UE planeja gastar € 100 bilhões para salvar empregos em meio à crise do coronavírus

Ursula von der Leyen apresentou planos para pedir emprestado e gastar € 100 bilhões para impedir que empresas da UE demitam funcionários durante a pandemia de coronavírus e pediu desculpas ao italiano pela falta de solidariedade do bloco.

A presidente da comissão europeia disse estar confiante de que os 27 estados membros apoiariam seu plano, descrevendo o orçamento da UE como o plano Marshall para a crise, em referência ao fundo pós-segunda guerra mundial que reconstruiu a Europa.

O ramo executivo da UE propõe emprestar dos mercados internacionais e fazer empréstimos aos governos dos estados membros para permitir que eles financiem esquemas de trabalho de curta duração, nos quais os funcionários trabalham horas reduzidas com parte de seu salário pago pelo estado.

Von der Leyen disse que tais esquemas, incluindo o sistema Kurzarbeit da Alemanha, garantiram que os estados membros do norte estivessem bem posicionados para se reconstruir após a crise financeira de 2008.

“Será o suficiente? Estamos falando de € 100 bilhões em empréstimos ”, disse ela. “É uma quantidade enorme de dinheiro … Este é um apoio massivo da União Europeia que é apresentado aqui”.

Von der Leyen disse que o esquema, chamado Claro, é um exemplo de “solidariedade europeia em ação”, após críticas à falta de apoio dos Estados membros da UE para os mais afetados pela propagação do Covid-19, incluindo Itália e Espanha.

Resposta Tardia

Em um artigo publicado no jornal italiano La Repubblica, na quinta-feira, Von der Leyen tentou amenizar um pouco da raiva do desempenho tropeço da UE.

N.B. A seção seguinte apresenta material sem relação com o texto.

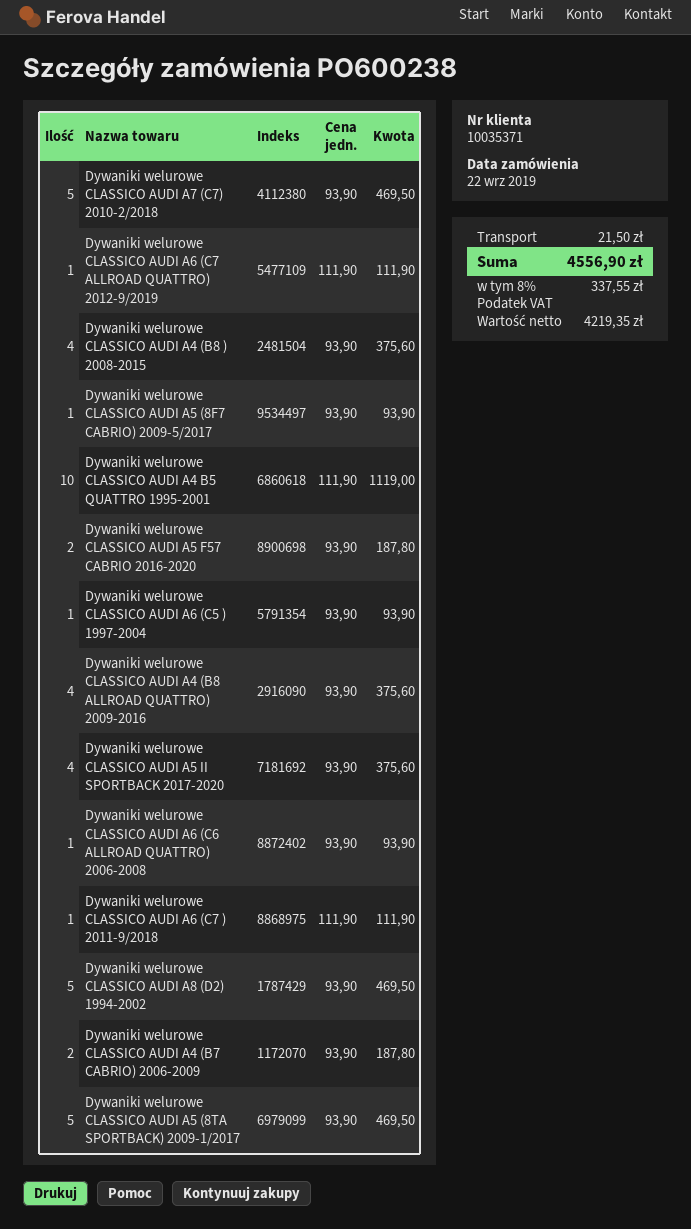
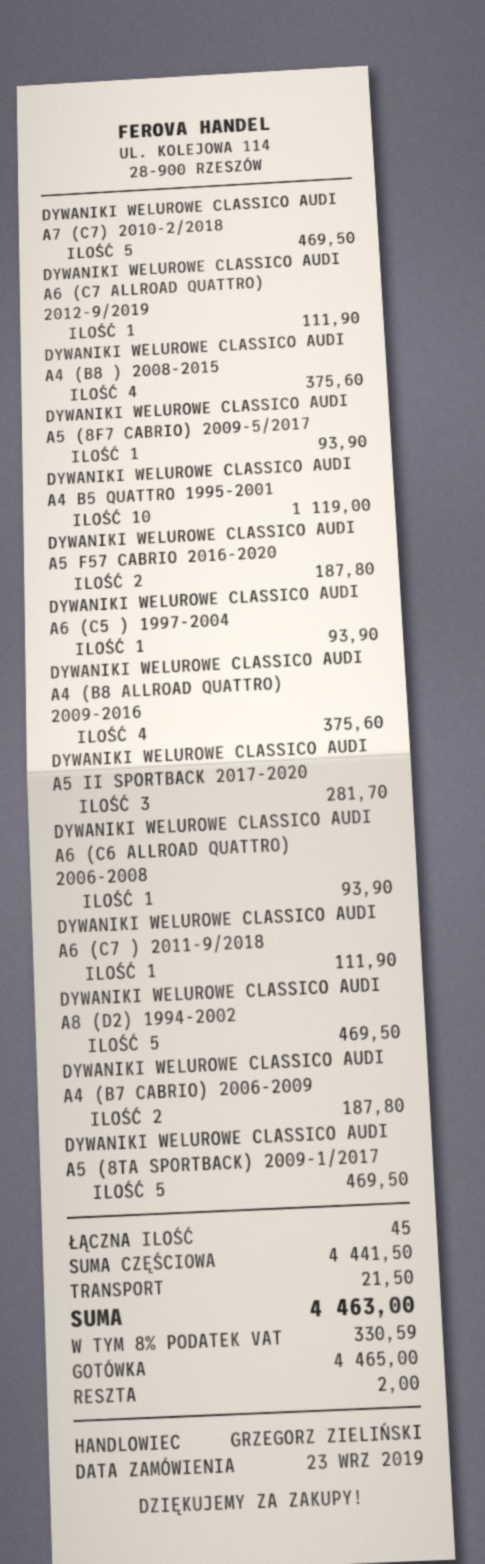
order date: 2019-09-22 -> 2019-09-23
Dywaniki welurowe CLASSICO AUDI A5 II SPORTBACK 2017-2020: 4 for 375.60 -> 3 for 281.70
tax: 8% = 337.55 -> 8% = 330.59
total: 4556.90 -> 4463.00

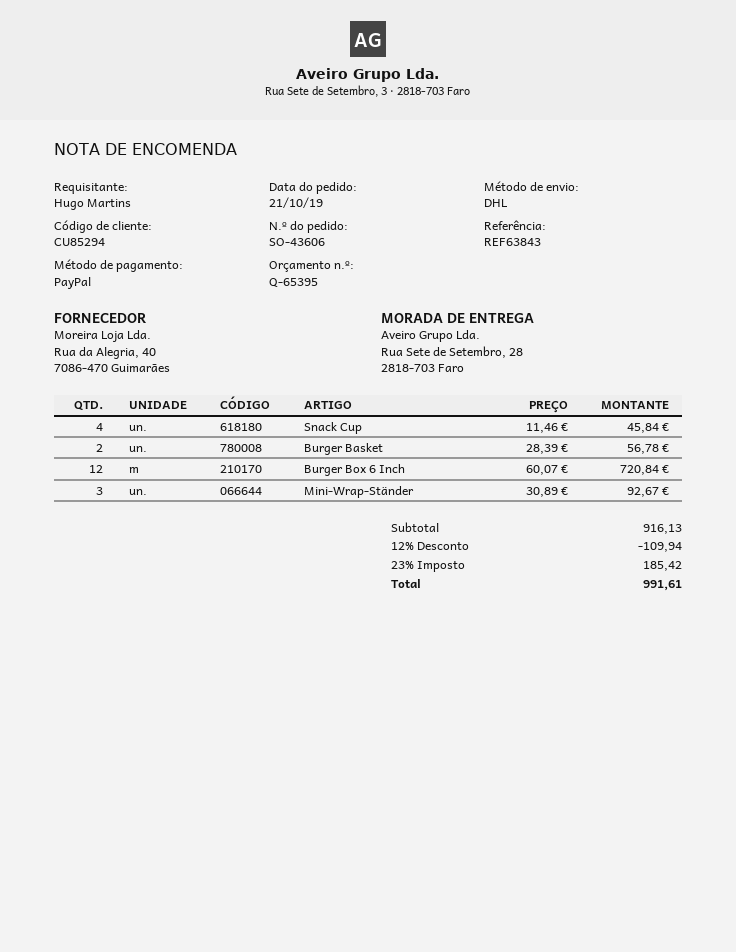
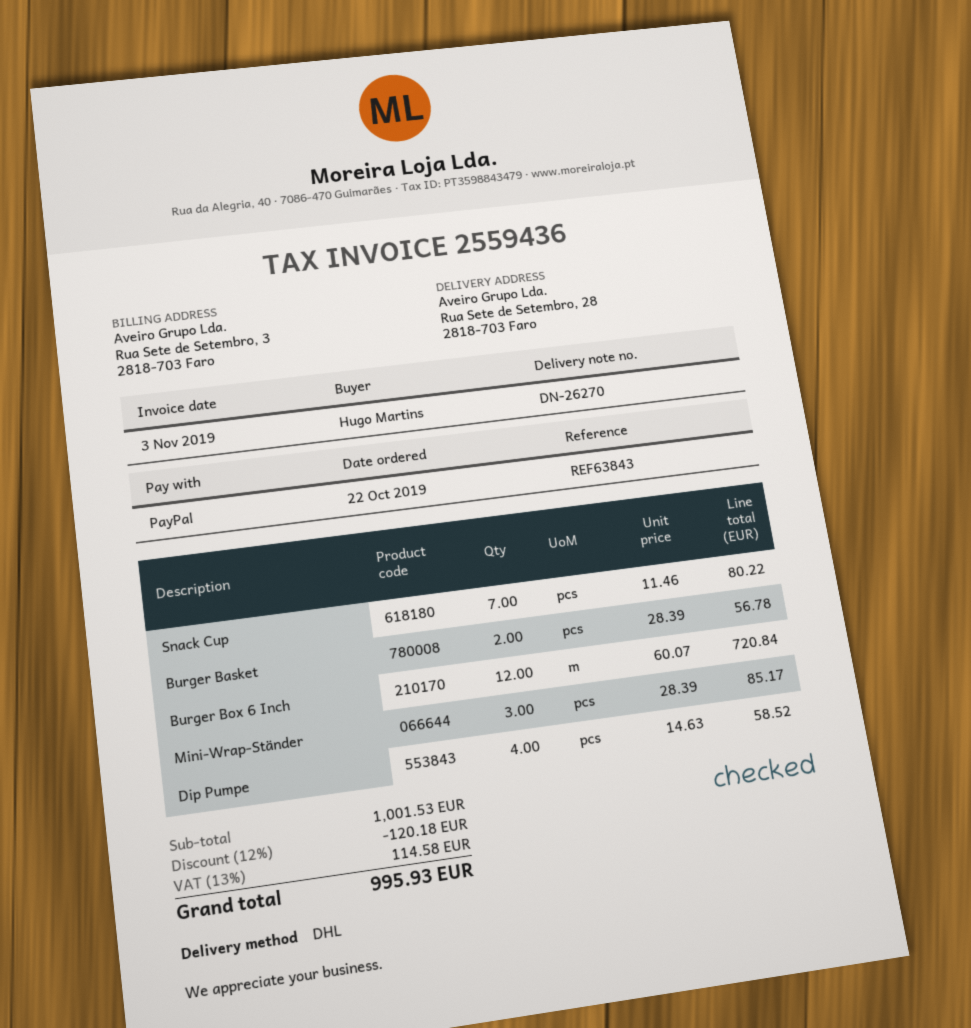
order date: 2019-10-21 -> 2019-10-22
Snack Cup: 4 x 11.46 = 45.84 -> 7 x 11.46 = 80.22
Mini-Wrap-Ständer: 3 x 30.89 = 92.67 -> 3 x 28.39 = 85.17
Dip Pumpe: none -> 4 x 14.63 = 58.52
subtotal: 916.13 -> 1001.53
discount: 12% = 109.94 -> 12% = 120.18
tax: 23% = 185.42 -> 13% = 114.58
total: 991.61 -> 995.93

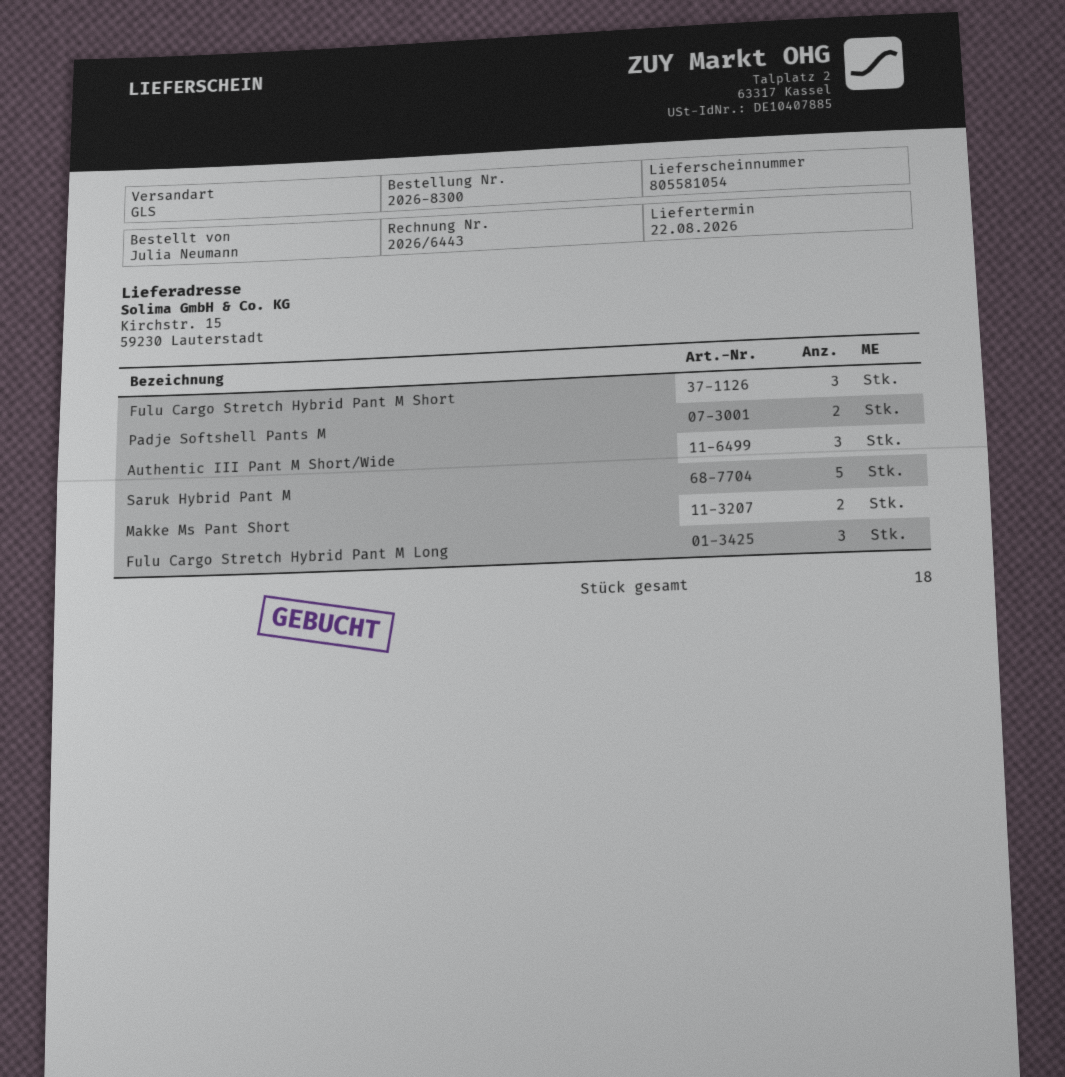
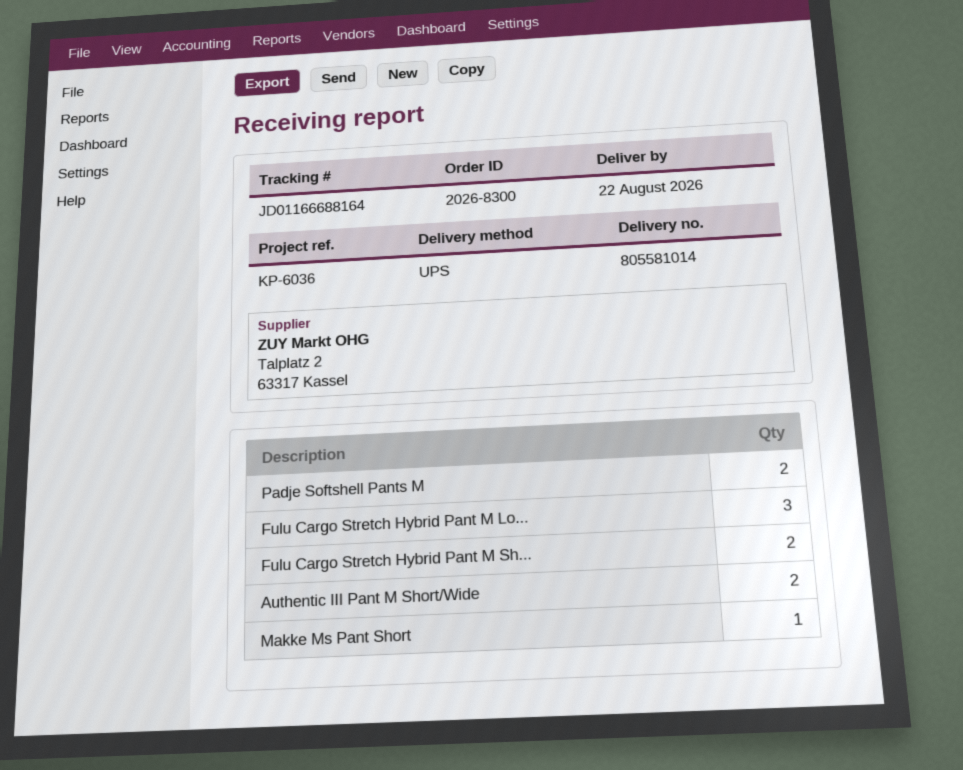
delivery note number: 805581054 -> 805581014
shipping method: GLS -> UPS
Fulu Cargo Stretch Hybrid Pant M Short: 3 -> 2
Authentic III Pant M Short/Wide: 3 -> 2
Saruk Hybrid Pant M: 5 -> none
Makke Ms Pant Short: 2 -> 1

“Peço desculpas, estamos com você”, escreveu ela. “Hoje, a Europa está se mobilizando ao lado da Itália. Mas nem sempre foi esse o caso. É preciso reconhecer que, no início da crise, diante da necessidade de uma resposta européia comum, muitos pensaram apenas em seus problemas nacionais. ”

Von der Leyen tem sido pressionado a oferecer evidências de que Bruxelas tem as ferramentas para ajudar na crise depois que os governos entraram em conflito com a idéia infeliz de coronabonds, um instrumento para permitir que os Estados membros levantem dinheiro nos mercados financeiros nos mesmos termos.

A Alemanha e a Holanda estavam entre os que resistiram à ideia, o que tornaria o empréstimo mais caro para os estados membros da UE mais ricos.

Von der Leyen disse que os ministros das Finanças examinariam o plano de retenção de empregos da comissão na próxima terça-feira. O programa Sure só entrará em vigor quando todos os Estados membros tiverem apresentado garantias coletivamente no valor de € 25 bilhões.

Os países solicitarão empréstimos de Bruxelas quando estiverem “seriamente ameaçados com um grave distúrbio econômico”. A necessidade do fundo será revisada após 12 meses.

O Reino Unido não participará do esquema, pois o acordo de retirada exclui outros passivos orçamentários para o governo britânico.